Mais hélas, leur travail a des limites : celle des moyens techniques et financiers, celle du bénévolat et de la disponibilité de leurs membres. Aussi il leur est souvent difficile de remplir aussi bien qu´elles le voudraient leur fonction de sensibilisation et d´information du public.

Les constructions en pierres sèches sont constitutives d´une architecture vernaculaire que l´on retrouve sur toute la surface de la terre : en Ecosse ou en Irlande, en Italie dans les Pouilles, en Sardaigne et en Corse vers Bonifacio, aux Baléares et jusqu´en Afrique du Nord, du Sud et au Mexique.


Ce patrimoine rural constitue, pour nombre d´activités économiques locales, un atout essentiel à leur valorisation :

Soit qu´elles en tirent une ressource immédiate riche de ses spécificités et des qualités de sa conservation :
ce sont toutes les activités liées au tourisme.

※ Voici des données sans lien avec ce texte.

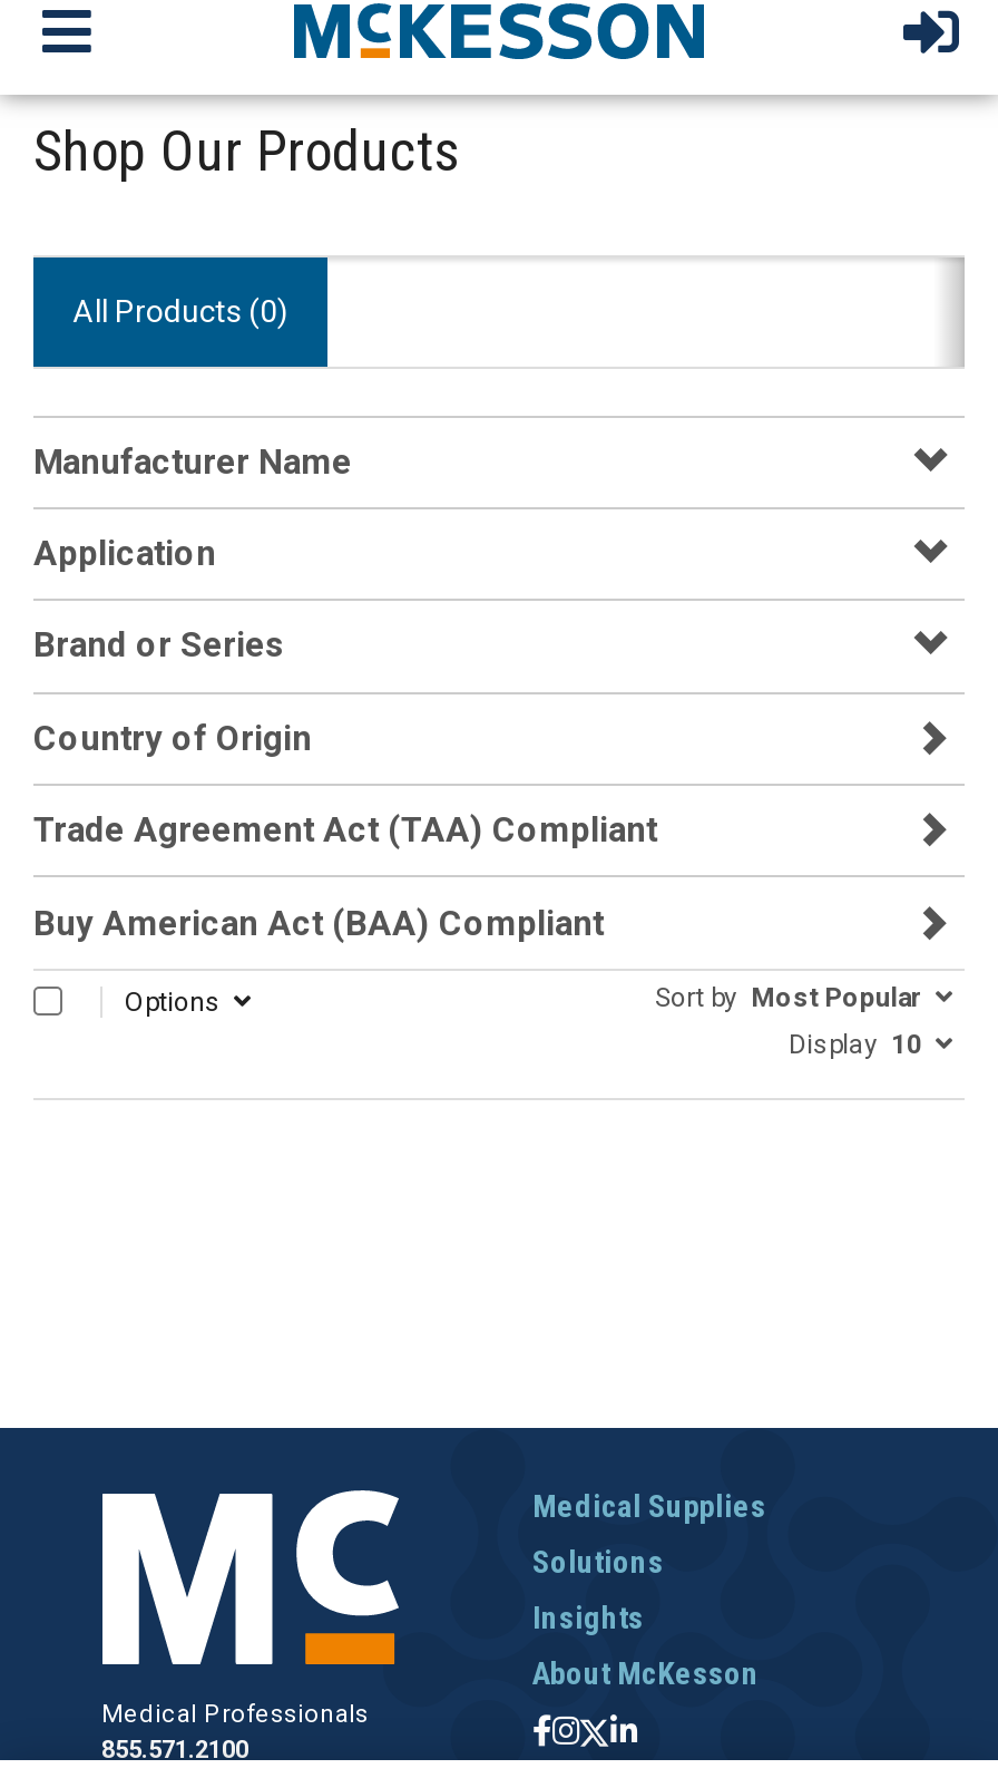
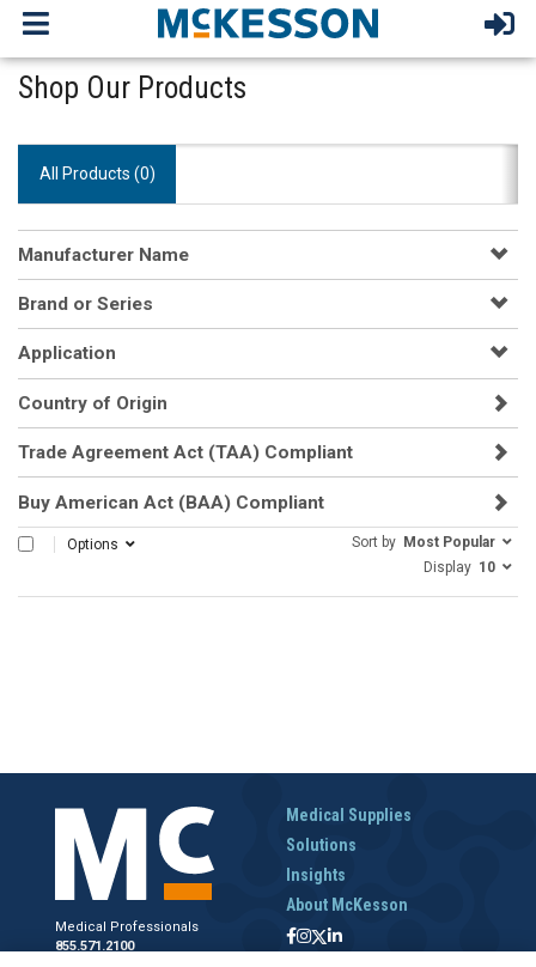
moved [33,534,216,574] -> [18,343,116,364]: Application
moved [33,626,285,666] -> [18,293,153,315]: Brand or Series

Soit qu´elles perpétuent un savoir-faire traditionnel qui a toujours participé à la richesse de ce patrimoine : ce sont toutes les activités liées à l´agriculture et à l´artisanat. Tout en sachant recourir aux bienfaits de la modernité, elles ne s´en développent pas moins dans le respect du terroir.

L´Uzège est devenue une région dont l´activité économique se développe autour des trois secteurs du tourisme culturel et du tourisme " vert ", de l´agriculture méditerranéenne (olive, truffe, vigne, foires agricoles, etc.) et de l´artisanat (travail du bois, ferronnerie, taille de la pierre, céramique (Pichon, Terralha), Archipel des Métiers d'Art).